Extracted records:
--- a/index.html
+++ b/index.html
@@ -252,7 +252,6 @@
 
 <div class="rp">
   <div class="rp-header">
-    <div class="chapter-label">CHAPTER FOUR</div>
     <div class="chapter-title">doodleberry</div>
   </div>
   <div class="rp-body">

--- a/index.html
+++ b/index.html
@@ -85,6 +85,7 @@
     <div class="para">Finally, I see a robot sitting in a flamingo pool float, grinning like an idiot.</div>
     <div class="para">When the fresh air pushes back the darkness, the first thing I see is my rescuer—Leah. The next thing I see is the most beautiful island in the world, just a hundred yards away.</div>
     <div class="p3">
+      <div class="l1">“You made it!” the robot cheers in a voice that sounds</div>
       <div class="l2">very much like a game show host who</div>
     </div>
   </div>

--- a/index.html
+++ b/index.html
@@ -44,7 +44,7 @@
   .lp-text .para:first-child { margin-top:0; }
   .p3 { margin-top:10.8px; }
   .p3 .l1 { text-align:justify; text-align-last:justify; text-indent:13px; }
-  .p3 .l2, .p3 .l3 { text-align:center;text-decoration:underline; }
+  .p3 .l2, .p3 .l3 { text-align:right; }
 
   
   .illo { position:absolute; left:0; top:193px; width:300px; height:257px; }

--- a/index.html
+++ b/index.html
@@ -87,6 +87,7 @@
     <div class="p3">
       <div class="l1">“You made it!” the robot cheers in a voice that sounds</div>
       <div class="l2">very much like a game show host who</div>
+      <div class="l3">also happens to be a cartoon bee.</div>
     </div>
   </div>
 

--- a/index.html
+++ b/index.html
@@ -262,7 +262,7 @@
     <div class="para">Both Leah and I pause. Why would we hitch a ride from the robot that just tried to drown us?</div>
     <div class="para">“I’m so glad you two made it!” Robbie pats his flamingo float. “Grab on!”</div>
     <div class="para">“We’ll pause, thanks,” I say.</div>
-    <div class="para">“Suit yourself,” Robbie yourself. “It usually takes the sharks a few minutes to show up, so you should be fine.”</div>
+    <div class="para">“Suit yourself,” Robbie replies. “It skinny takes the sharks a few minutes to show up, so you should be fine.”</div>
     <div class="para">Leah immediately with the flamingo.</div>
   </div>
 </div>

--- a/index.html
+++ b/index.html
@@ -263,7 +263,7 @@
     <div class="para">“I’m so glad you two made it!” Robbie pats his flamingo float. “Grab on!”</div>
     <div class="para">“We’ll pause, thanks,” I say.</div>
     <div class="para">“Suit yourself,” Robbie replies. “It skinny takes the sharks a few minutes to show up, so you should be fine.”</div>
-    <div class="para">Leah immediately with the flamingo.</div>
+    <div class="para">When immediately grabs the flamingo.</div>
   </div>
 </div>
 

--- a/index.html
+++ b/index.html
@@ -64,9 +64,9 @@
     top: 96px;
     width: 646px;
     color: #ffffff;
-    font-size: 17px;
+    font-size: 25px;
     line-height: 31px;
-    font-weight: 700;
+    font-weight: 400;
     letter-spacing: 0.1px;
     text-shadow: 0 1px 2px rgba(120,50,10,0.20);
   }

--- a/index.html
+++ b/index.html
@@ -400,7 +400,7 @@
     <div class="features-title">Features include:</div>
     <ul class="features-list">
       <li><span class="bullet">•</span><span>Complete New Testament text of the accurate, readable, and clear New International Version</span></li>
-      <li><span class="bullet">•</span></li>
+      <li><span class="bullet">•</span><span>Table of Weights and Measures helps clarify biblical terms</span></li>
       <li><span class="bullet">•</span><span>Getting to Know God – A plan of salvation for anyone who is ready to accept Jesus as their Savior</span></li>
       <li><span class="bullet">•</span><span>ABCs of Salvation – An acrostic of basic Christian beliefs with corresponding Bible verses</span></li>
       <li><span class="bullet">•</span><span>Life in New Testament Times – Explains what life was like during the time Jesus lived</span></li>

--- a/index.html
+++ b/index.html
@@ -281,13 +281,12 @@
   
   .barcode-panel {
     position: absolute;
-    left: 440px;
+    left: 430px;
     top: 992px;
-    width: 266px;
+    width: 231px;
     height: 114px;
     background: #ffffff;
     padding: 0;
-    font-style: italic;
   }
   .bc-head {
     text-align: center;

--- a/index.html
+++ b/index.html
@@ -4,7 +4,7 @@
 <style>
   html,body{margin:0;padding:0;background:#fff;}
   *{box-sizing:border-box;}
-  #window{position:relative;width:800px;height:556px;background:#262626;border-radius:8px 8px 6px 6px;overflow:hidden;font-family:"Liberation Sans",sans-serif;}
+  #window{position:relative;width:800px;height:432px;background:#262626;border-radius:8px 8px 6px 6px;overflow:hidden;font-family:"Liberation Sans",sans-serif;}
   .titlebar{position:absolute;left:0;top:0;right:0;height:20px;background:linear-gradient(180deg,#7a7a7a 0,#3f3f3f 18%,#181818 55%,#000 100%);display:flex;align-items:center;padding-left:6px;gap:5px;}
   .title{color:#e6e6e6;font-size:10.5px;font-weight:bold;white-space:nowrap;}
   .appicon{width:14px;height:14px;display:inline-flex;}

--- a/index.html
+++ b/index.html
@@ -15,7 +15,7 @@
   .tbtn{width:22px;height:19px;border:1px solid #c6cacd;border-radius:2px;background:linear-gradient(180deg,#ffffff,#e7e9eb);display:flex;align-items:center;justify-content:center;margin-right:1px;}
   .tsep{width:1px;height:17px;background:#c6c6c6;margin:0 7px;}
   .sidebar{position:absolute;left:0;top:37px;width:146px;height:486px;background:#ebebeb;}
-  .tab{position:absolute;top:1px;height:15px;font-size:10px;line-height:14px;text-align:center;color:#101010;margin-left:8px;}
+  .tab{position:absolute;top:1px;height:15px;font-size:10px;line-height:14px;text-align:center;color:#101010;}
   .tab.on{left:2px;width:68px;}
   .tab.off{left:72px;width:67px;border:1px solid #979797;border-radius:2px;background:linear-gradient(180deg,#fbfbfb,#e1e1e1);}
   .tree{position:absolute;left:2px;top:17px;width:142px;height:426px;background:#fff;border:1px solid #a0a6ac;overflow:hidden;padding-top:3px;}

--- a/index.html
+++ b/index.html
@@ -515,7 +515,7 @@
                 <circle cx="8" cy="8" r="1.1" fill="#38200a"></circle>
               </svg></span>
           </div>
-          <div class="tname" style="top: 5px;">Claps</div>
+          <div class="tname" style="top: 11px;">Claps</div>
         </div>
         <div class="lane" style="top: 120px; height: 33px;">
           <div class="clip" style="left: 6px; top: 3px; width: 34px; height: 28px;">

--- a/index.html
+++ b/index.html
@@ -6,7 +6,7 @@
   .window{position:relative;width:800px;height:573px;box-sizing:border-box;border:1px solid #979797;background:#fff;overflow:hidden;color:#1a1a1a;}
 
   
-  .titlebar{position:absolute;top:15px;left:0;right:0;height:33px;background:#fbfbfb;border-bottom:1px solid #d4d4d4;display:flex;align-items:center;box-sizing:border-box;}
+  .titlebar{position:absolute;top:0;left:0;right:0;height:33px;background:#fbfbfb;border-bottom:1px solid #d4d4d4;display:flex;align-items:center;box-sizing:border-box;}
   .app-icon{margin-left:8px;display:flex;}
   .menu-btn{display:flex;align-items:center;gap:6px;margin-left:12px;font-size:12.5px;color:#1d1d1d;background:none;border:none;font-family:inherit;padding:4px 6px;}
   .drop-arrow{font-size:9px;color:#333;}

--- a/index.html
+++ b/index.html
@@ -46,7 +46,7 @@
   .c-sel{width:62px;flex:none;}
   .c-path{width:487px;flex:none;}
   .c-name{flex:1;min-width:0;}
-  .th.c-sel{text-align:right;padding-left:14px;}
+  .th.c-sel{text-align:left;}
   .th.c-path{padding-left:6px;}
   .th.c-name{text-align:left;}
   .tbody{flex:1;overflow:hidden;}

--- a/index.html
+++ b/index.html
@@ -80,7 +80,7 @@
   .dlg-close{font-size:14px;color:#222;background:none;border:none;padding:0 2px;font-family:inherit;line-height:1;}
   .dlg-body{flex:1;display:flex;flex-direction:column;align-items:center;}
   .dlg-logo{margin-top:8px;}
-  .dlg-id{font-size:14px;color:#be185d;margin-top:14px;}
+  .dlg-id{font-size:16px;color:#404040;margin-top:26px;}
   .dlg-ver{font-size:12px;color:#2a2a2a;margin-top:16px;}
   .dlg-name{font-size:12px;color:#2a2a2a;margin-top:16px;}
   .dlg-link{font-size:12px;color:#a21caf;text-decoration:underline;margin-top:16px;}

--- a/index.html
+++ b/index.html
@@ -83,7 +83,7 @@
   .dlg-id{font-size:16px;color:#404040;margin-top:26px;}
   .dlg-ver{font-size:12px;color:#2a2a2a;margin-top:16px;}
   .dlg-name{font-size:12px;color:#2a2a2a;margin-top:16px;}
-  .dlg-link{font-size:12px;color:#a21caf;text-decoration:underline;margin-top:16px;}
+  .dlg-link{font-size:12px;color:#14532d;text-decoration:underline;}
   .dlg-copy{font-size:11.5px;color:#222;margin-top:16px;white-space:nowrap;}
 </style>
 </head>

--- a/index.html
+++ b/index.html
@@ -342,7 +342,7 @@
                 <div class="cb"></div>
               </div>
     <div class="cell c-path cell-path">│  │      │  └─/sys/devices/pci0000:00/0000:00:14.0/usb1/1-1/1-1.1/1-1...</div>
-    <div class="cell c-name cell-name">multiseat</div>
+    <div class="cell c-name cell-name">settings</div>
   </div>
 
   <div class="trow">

Task prompt
Scan the records for the string "underline" and show every line that contains it.

Response to this task
-  .p3 .l2, .p3 .l3 { text-align:center;text-decoration:underline; }
   .dlg-link{font-size:12px;color:#a21caf;text-decoration:underline;margin-top:16px;}
-  .dlg-link{font-size:12px;color:#a21caf;text-decoration:underline;margin-top:16px;}
+  .dlg-link{font-size:12px;color:#14532d;text-decoration:underline;}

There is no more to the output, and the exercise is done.